SJ: My name is Simon and I’m a final year PhD student in the College of Medical and Dental Sciences. I’m in a department called Medicine, Ethics, Society and History. I’m looking at fertility treatment and my project is about they way that sperm and eggs should be allocated in fertility clinics in the UK and how decisions are made about them.
I think, the main piece of advice is to be honest and by that I mean, be honest with your supervisors and with yourself about what you know or what your shortcomings are. So, something that really struck me in my first year especially was that I felt like that I didn’t know this, that or the other and then I should already know that and it’s very easy to, kind of, keep things like that secret from your supervisors and then, just, kind of, try and sit on those things and just be like, okay, I’m going to figure this out by myself because I’m behind with this obviously and I’m expected to know this but, your supervisors aren’t always great at knowing what you do know and what you don’t, so they might, sometimes assume you know this, that and the other. It’s worth just coming clean with them at the start of things, you know, where you are and what you’re confused about, so you can get, kind of, you know, help right from the start, rather than putting things off because it will always come back and get you in the end.

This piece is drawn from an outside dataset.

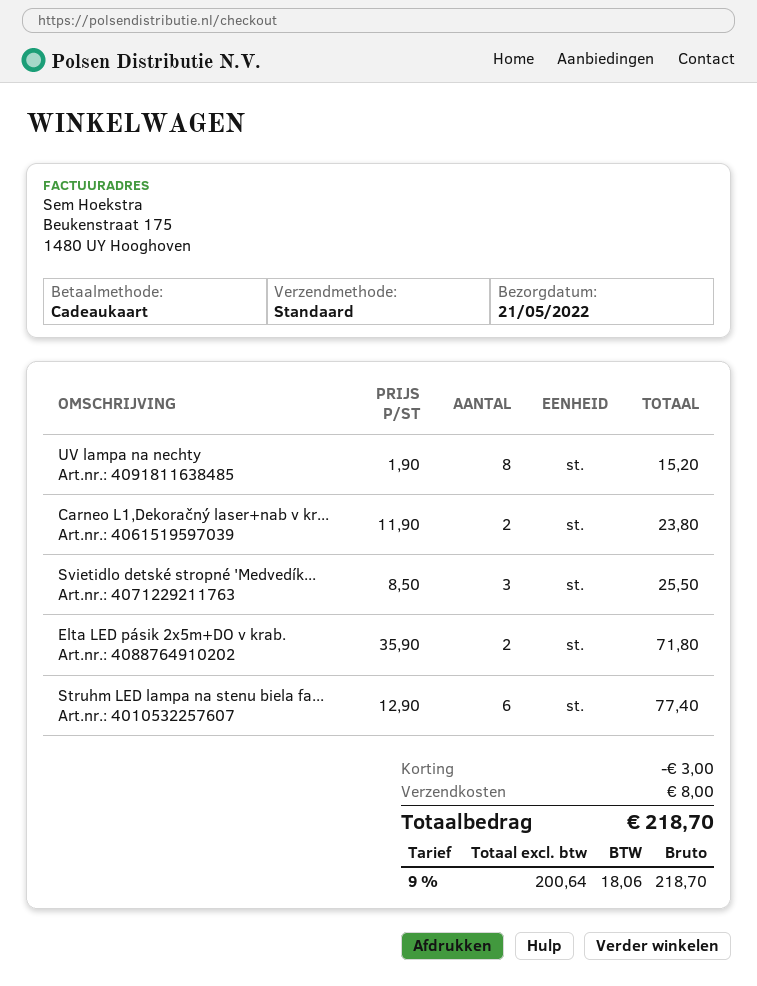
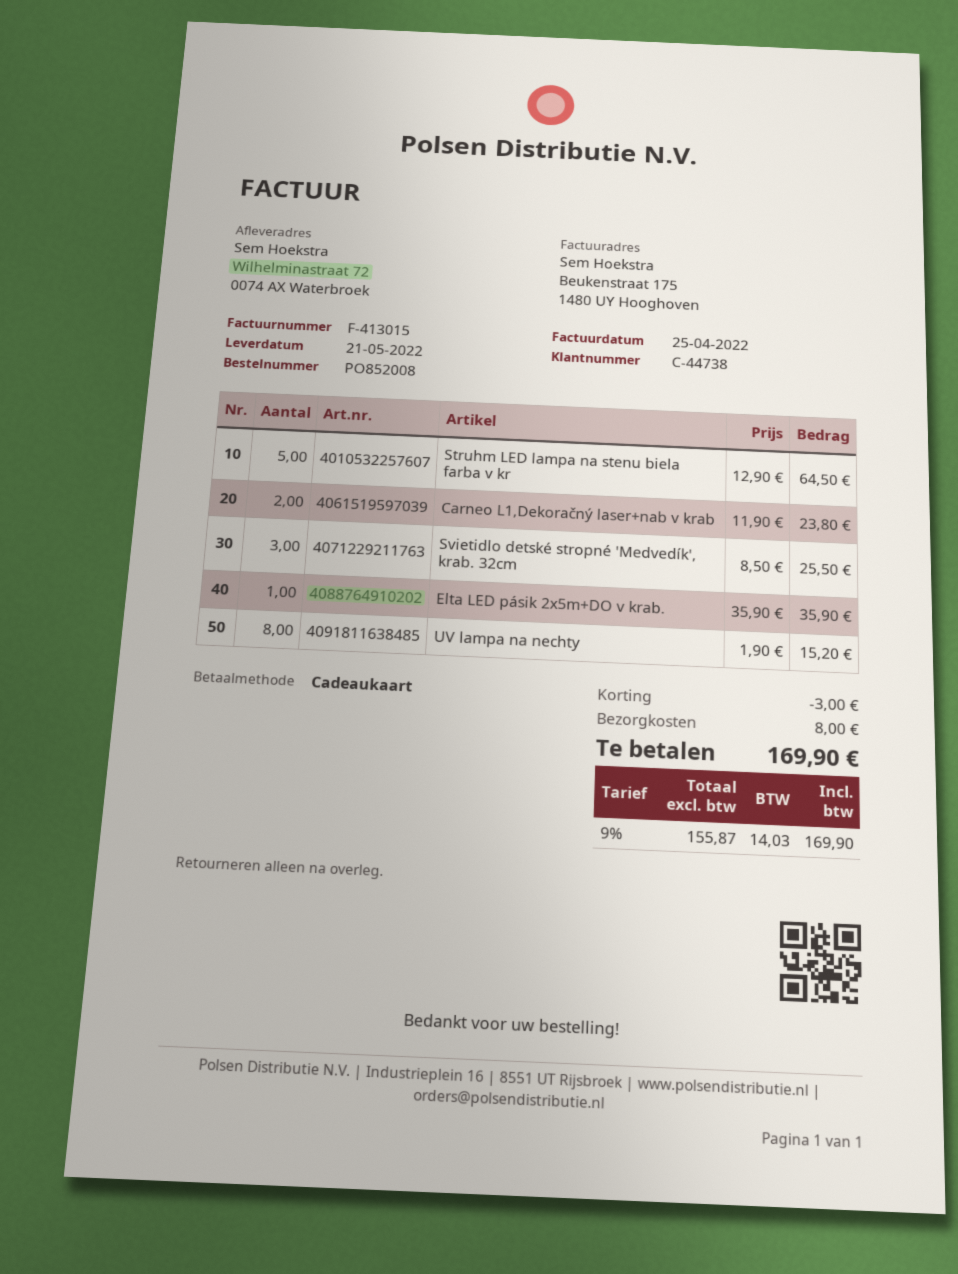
Elta LED pásik 2x5m+DO v krab.: 2 x 35.90 = 71.80 -> 1 x 35.90 = 35.90
Struhm LED lampa na stenu biela fa...: 6 x 12.90 = 77.40 -> 5 x 12.90 = 64.50
net: 200.64 -> 155.87
tax: 9% = 18.06 -> 9% = 14.03
total: 218.70 -> 169.90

So, I’m really lucky with my supervisory team, I have three supervisors and, two of them work in the same building as me, so I see them all the time, whether I want too or not, but, I’m in communication with quite regularly by, I mean, I have all of their mobile numbers on my phone, I know some people might not be a fan of that and I just think, you should not be afraid to ask for, for communication and ask for meetings, because, there’s a certain amount of contact time that you’re entitled too as a student and so, you shouldn’t be shy. If you think something’s going wrong and you need an emergency meeting and it’s worth, it’s worth letting them know.
Well, so, one thing I suppose I wish that I’d known is that, something that I remind myself almost everyday now, is that everything takes longer than you think it will. So, if your budgeting time for something, you always need to leave, what my supervisor calls ‘slippage time’, which is, so, you know, you have in mind, okay, I’ve got a week to do this, so, that you know, on paper and in your calendar it looks absolutely fine but then, when it actually comes down to it, such and such comes up, someone sends you an email, you get side tracked and all of a sudden that time’s slipped away, so you always have too remember that, if you think something’s going to take a certain amount of time, it’s going to take longer.
Well, you know, in terms of social advice, people listening to this might laugh, but, it was said to me when I first arrived and it’s a very specific thing, which is these coffee mornings that are arranged for new postgraduate researchers. My colleague who is a year ahead of me, who started a year before me, he said, go to this coffee morning and just, you know, don’t be shy, get everyone’s number at the end, it may seem really forward, but if you don’t do that then you won't see most people again and I did that and basically, my whole friendship group here is based on that coffee morning and so, we kind of laugh about it now but these, and I’m sure there are other events as well, are really useful for people, so I would recommend that people just go to as many of those things as they can, when they’re first starting.